Air-to-air refueling (AAR) is an important method to extend the range of aircraft and ensure the successful completion of flight missions. The concept of air-to-air refueling aircraft was initially proposed by Alexander de Seversky. Subsequently, the US Land Aviation Team pioneered the use of a 15 m long rubber hose for air-to-air refueling and achieved success [1]. Since then, air-to-air refueling technology has seen significant advancements in both military and civilian applications. In the military domain, air-to-air refueling has proven increasingly advantageous for military aircraft, especially after the Gulf War. In the civilian field, the European Union (EU) has demonstrated the benefits of refueling in civil aviation and introduced the concept of the “Civil Air-to-Air Refueling Transport System”. Research indicates that this system can reduce the overall refueling costs by 9% [2].
Air-to-air refueling planning (AARP) plays a critical role in ensuring the seamless execution of air-to-air refueling missions, encompassing the selection of refueling airspace, route planning, and determination of refueling volume. The planning outcomes directly impact the economic and time costs of air-to-air refueling missions, ultimately influencing mission efficiency. Consequently, optimizing the air-to-air refueling planning process holds significant potential for enhancing mission success. In conventional planning methods, experienced task planners often rely on tools such as wind recorders to deduce the chart. However, this manual approach lacks the ability to balance overall objectives, may overlook crucial conditions, and requires considerable human and material resources, leading to increased costs. Therefore, employing an optimization algorithm for air-to-air refueling planning becomes imperative to achieve high-efficiency air-to-air refueling missions.
In recent years, scholars have proposed numerous constructive planning models and optimization methods for air-to-air refueling planning, broadly categorized into unmanned aerial vehicle (UAV) planning and manned aerial vehicle planning [3,4,5,6]. For UAV AARP, Yoon introduced a two-stage UAV rendezvous approach with refueling tankers during air-to-air refueling, along with three-dimensional rendezvous path planning based on this theory [7]. Sundar and Rathinam presented a single UAV and multiple depots planning model formulated as a mixed-integer linear programing problem, enabling UAVs to traverse given target points with minimal fuel consumption [8]. Building upon this, Levy employed fast variable neighborhood descent and variable neighborhood search (VNS) heuristics to plan refueling paths for multiple UAVs and depots [9]. Ferdowsi utilized a zero-one integer programing model to optimize the distribution of refueling tankers [10]. For large UAV AARP, Hansknecht applied the ordinary differential equations (ODE) model to optimize the refueling tanker’s path for fleet air-to-air refueling scenes, resulting in a more than 50% reduction in the fleet’s overall fuel consumption [11]. Bush developed a heuristic algorithm with refueling legs and refueling fuel as variables to determine the optimal strategy for single-aircraft air-to-air refueling deployment.

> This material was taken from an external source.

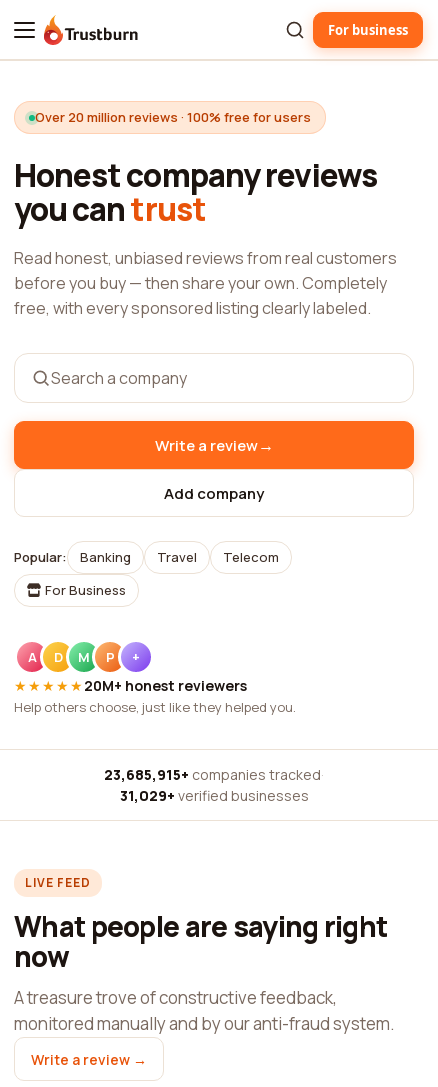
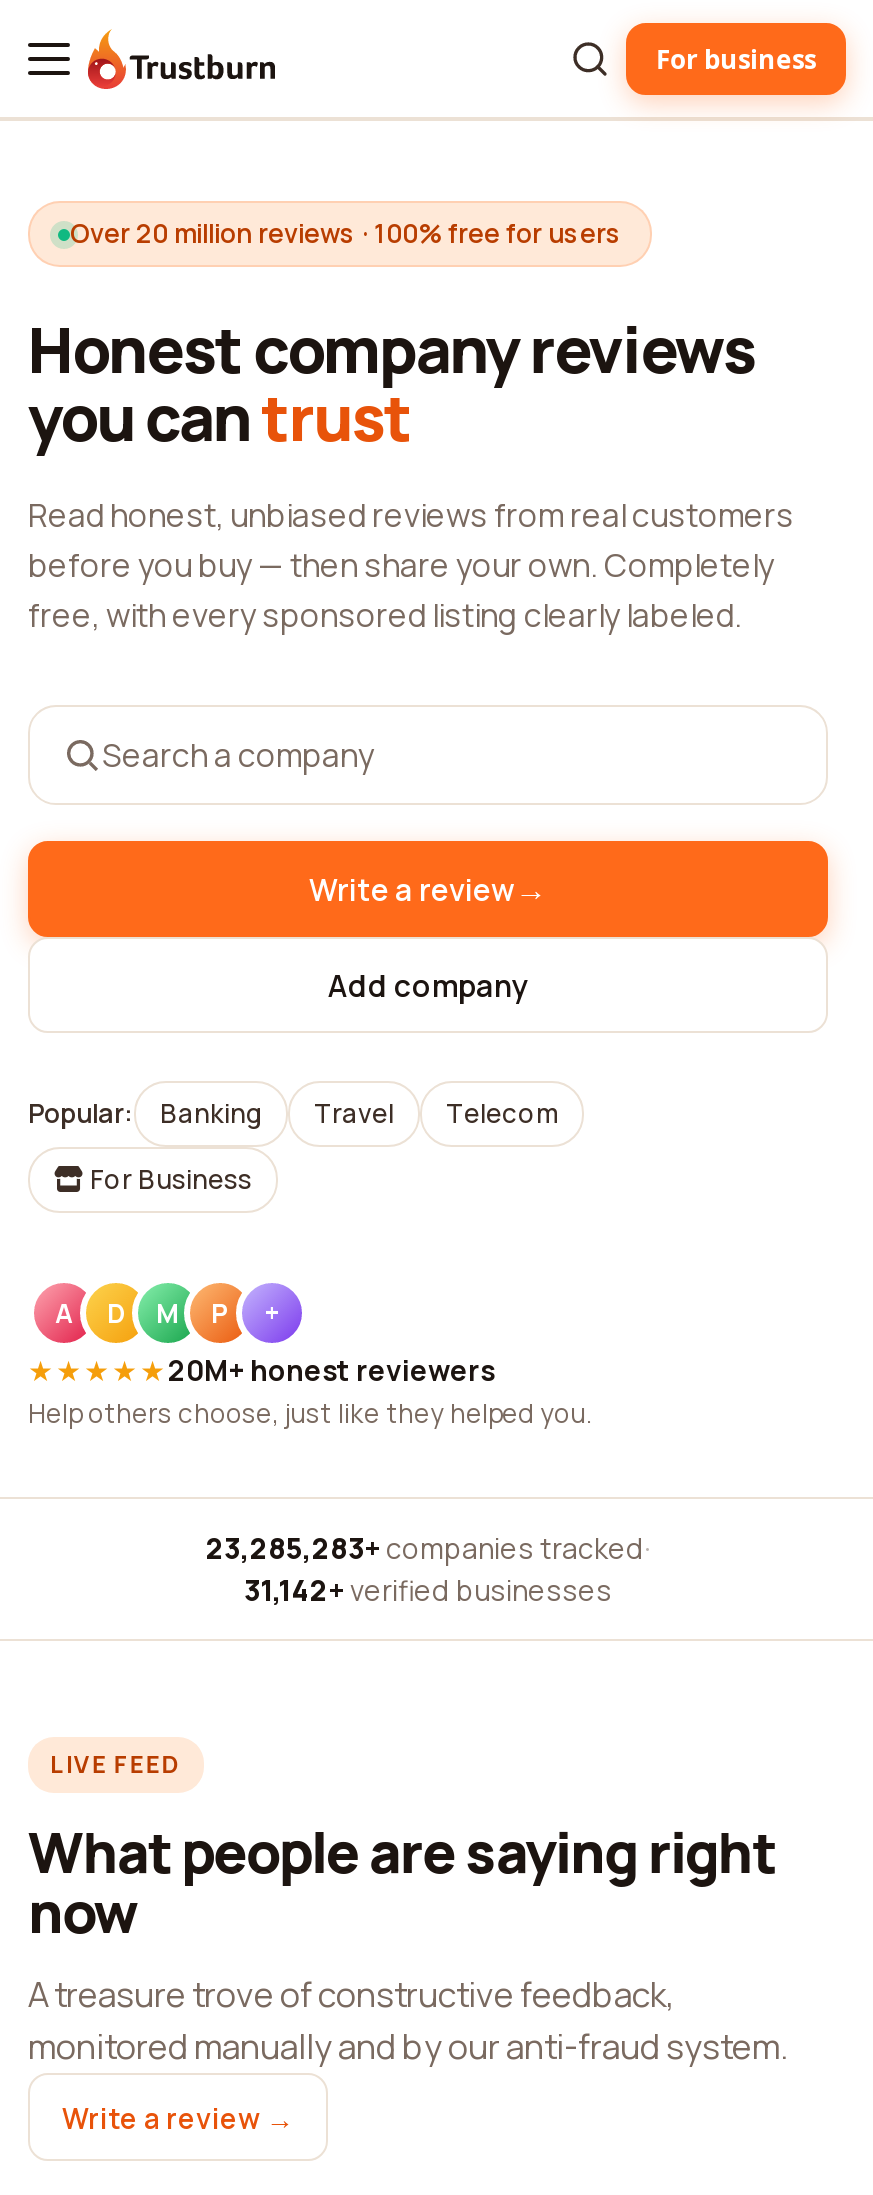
- 23,685,915+ companies tracked ·
+ 23,285,283+ companies tracked ·

- 31,029+ verified businesses
+ 31,142+ verified businesses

This involved setting up multiple air-to-air refueling aircraft at fixed positions to provide refueling services for the fuel-receiving aircraft [12]. Kannon considered threat zone and no-fly zone constraints to enhance the simulation model’s resemblance to the actual environment and proved that AARP is a nondeterministic polynomial (NP) problem [13]. In subsequent research, Kannon compared the performance of mixed-integer linear programing (MILP) and dynamic programing (DP) in solving AARP efficiency, demonstrating that DP can achieve faster solving speed and more accurate planning solutions.
The aforementioned methods and planning models offer valuable insights for addressing air-to-air refueling planning (AARP). However, the majority of these approaches primarily focus on single-objective optimization, meaning they only consider a single objective function. As air-to-air refueling technology becomes more widespread and the demand for tasks increases, the conflict between economic efficiency and timeliness in air-to-air refueling becomes more and more pronounced. Experts have recognized that both the two goals must be simultaneously considered as planning objectives for AARP [14,15,16]. Consequently, the planning algorithm designed for single-objective optimization is no longer adequate to meet the demands of AARP planning [17,18].
Nondominated Sorting Genetic Algorithm-II (NSGA-II), being a multi-objective optimization algorithm, has gained widespread application across various domains owing to its exceptional characteristics [19,20,21]. It reduces the complexity of noninferior sorting genetic algorithm and has the advantages of fast running speed and good convergence of solution set. Therefore, NSGA-II has gradually become the benchmark of the performance of other multi-objective optimization algorithms. Nevertheless, when it comes to the complexity and nonlinearity of air-to-air refueling planning, research indicates that the standard NSGA-II encounters the following issues while addressing such problems: firstly, the selection and crossover operators utilized by NSGA-II are based on genetic algorithms [22,23], resulting in reduced efficiency and convergence of the results [22,24]. Secondly, the algorithm’s performance is significantly influenced by the initial parameter settings [25], relying heavily on manual user adjustments.
To enhance the computational efficiency of NSGA-II, three improvements were implemented. Firstly, the selection and crossover operators from differential evolution were substituted for those in the standard NSGA-II. This modification aimed to bolster the algorithm’s performance. Secondly, an adaptive algorithm parameter change strategy was adopted, enabling dynamic algorithm parameter adjustments to further optimize efficiency. Lastly, a quadratic solution strategy based on prior knowledge was utilized to attain more precise and dependable results.
In this article, an enhanced NSGA-II algorithm is proposed to improve the convergence and diversity of the solution set. Simulation experiments demonstrate that the proposed NSGA-II offers higher reliability and yields relatively stable results. The research findings have a considerable impact on enhancing the efficiency of air-to-air refueling planning, providing decision makers with a valuable theoretical reference for determining optimal air-to-air refueling plans.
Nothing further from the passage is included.